To avoid subjectivity and subsequent overdiagnostics of MARS, their objectification is necessary, through quantitative evaluation. In cardiology practice, quantitative assessment is widely used in the study of the depth of mitral valve prolapse. Also, a quantitative approach is used in determining the length of the elongated Eustachian valve, dilatation of great vessels, atrioventricular orifices, and the number of additional trabeculae.

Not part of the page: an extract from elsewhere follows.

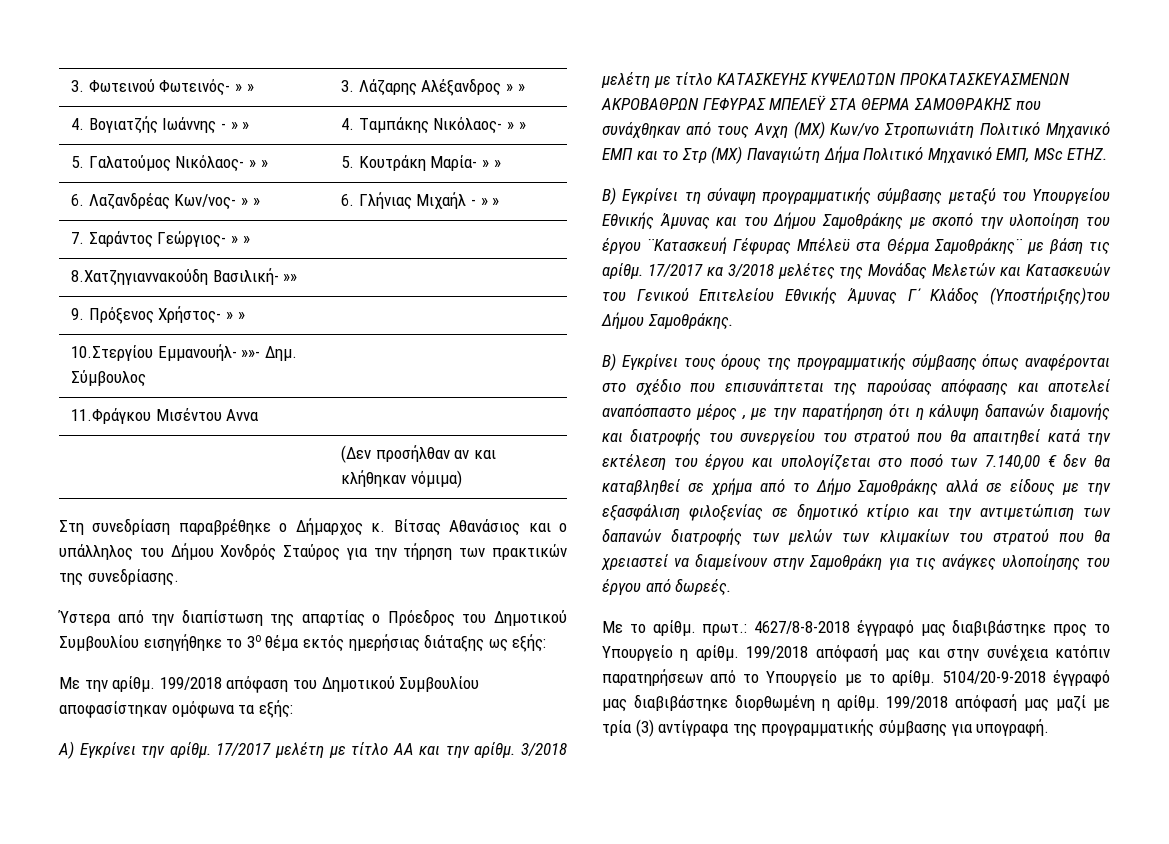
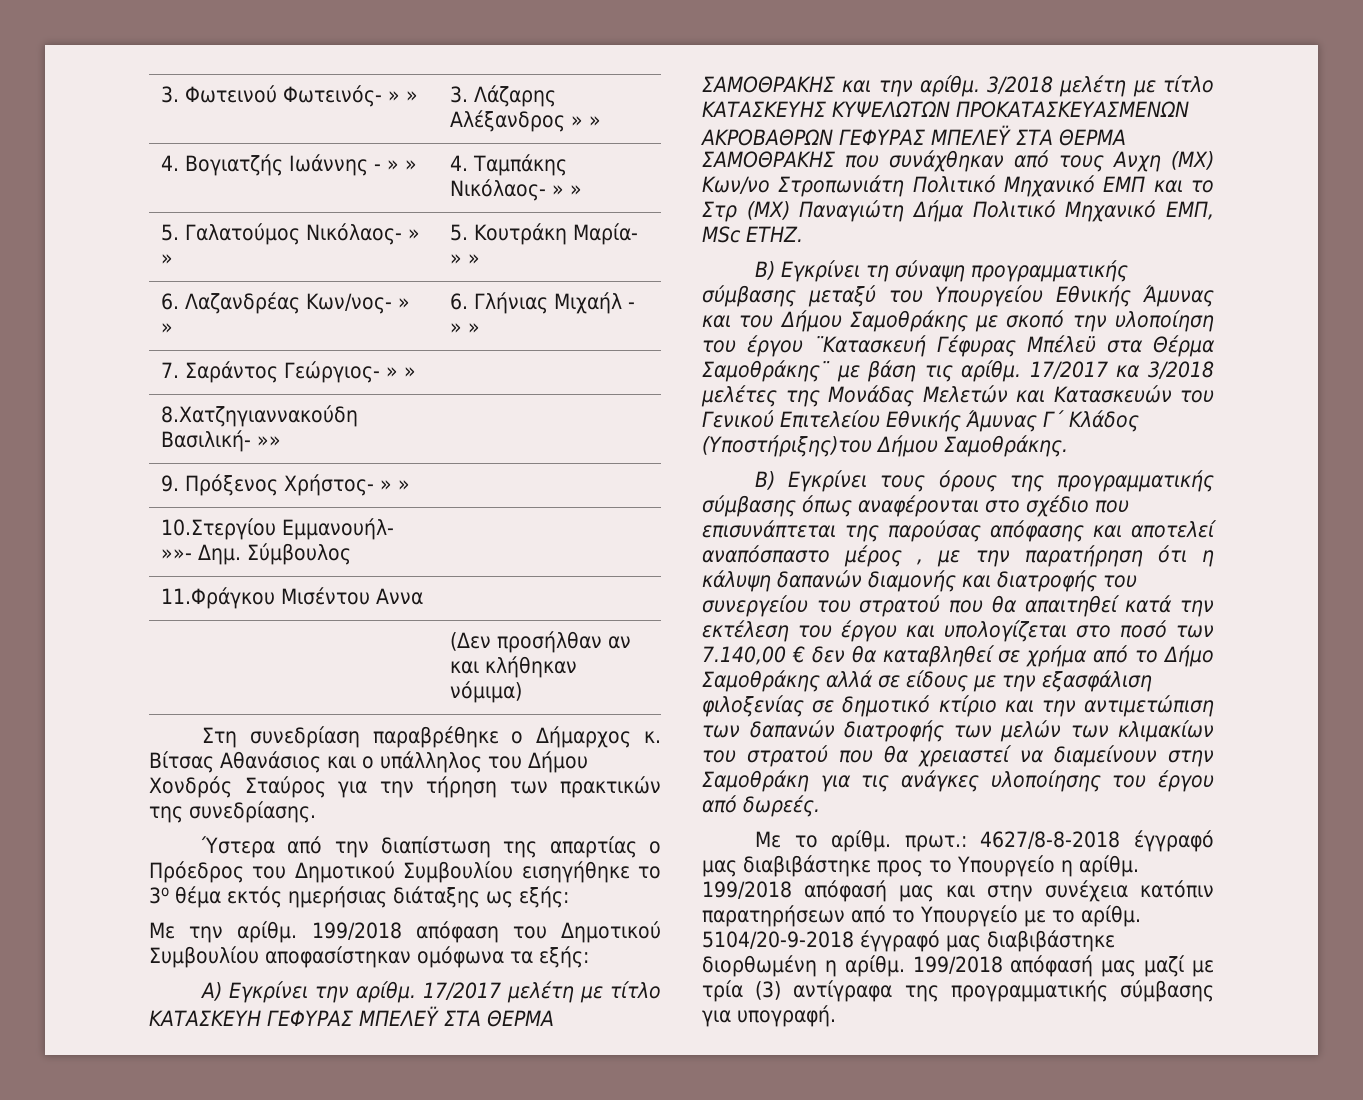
- 17/2017 μελέτη με τίτλο AA και την αρίθμ.
+ 17/2017 μελέτη με τίτλο ΚΑΤΑΣΚΕΥΗ ΓΕΦΥΡΑΣ ΜΠΕΛΕΫ ΣΤA ΘΕΡΜA ΣΑΜΟΘΡΑΚΗΣ και την αρίθμ.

When it comes to referring any structural defect in the heart to MARS, it must be remembered that the principle of evaluation by functional significance is conditional. A bicuspid aortic valve usually does not lead to impaired aortic blood flow, but it is precisely with this developmental abnormality that the frequency of sudden death is higher than in the population. It is well known that whatever the tumor of the heart is: malignant, benign – it is malignant in its localization. For this reason, consideration of MARS only from the point of view of changing the structure of an organ without taking into account their effect on hemodynamic parameters and prognosis is dangerous and extremely harmful. On the other hand, the exaggeration of the functional significance of stigma in the heart is also not justified. In each case, the structural anomaly in the heart must be assessed in prognostic terms.It should also be emphasized that MARS can cause the appearance of the so-called functional heart murmurs (both systolic and diastolic).

Hypertrophic KMP

 

HCM as a whole is characterized by:

1) severe LV myocardial hypertrophy,

2) a decrease in its cavity,

3) a violation of LV diastolic function.

Depending on the variant of hypertrophy, the following types of hcmp are distinguished: a) asymmetrical, b) symmetrical, c) apical. The asymmetrical type, in turn, may be accompanied by predominant hypertrophy of the upper, middle and lower third of the ICF, the thickness of which may be 1.5–3 times greater than the thickness of the LV LV wall. Clinically more severe, and the prognostic hazard is obstructive hypertrophic cardiovascular disease and obstruction of the output division of the LV (“subaortic subvalvular stenosis”). Echocardiography signs of this form of hcmp are: 1. Asymmetric thickening of MZhP and restriction of its mobility. 2. Perednesystolic movement of the valves MK. 3. AK cover during systole. 4. Hyperkinesis MZHP. 5. High pressure gradient in the outgoing LV. 6Mitral regurgitation and increase in LP.

Dilatsionny KMP (DCMP)

The most characteristic signs of DCM are: 1) significant dilatation of the LV (more than 40-50% of the standard values) with normal or reduced thickness of its walls, 2) a sharp violation of the systolic and diastolic functions of the LV (EF below 30-20%), 3) total LV hypokinesis, 4) a significant decrease in flow rates in the outgoing LV tract and pulmonary artery, 5) expansion of other heart chambers (LV, RV). When DCM in the cavities of the heart are often diagnosed near-wall thrombi.

Restrictive ILC (RCMP)

The concept of RCMP unites two diseases: endocardial fibrosis and eosinophilic fibroplastic endocarditis of Laeffer. Secondary RCMP can occur in diseases such as cardiac amyloidosis, hemochromatosis, and sarcoidosis. EchoCG in these diseases is characterized by: 1) symmetric hypertrophy of the LV wall, 2) reduced or normal LV cavity, 3) dilatation of the atria, 4) presence of granular induration in the myocardium, 5) increased echo signal from the LV endocardium, 6) signs of diastolic and systolic dysfunction LV, 7) the presence of a small pericardial effusion (not always).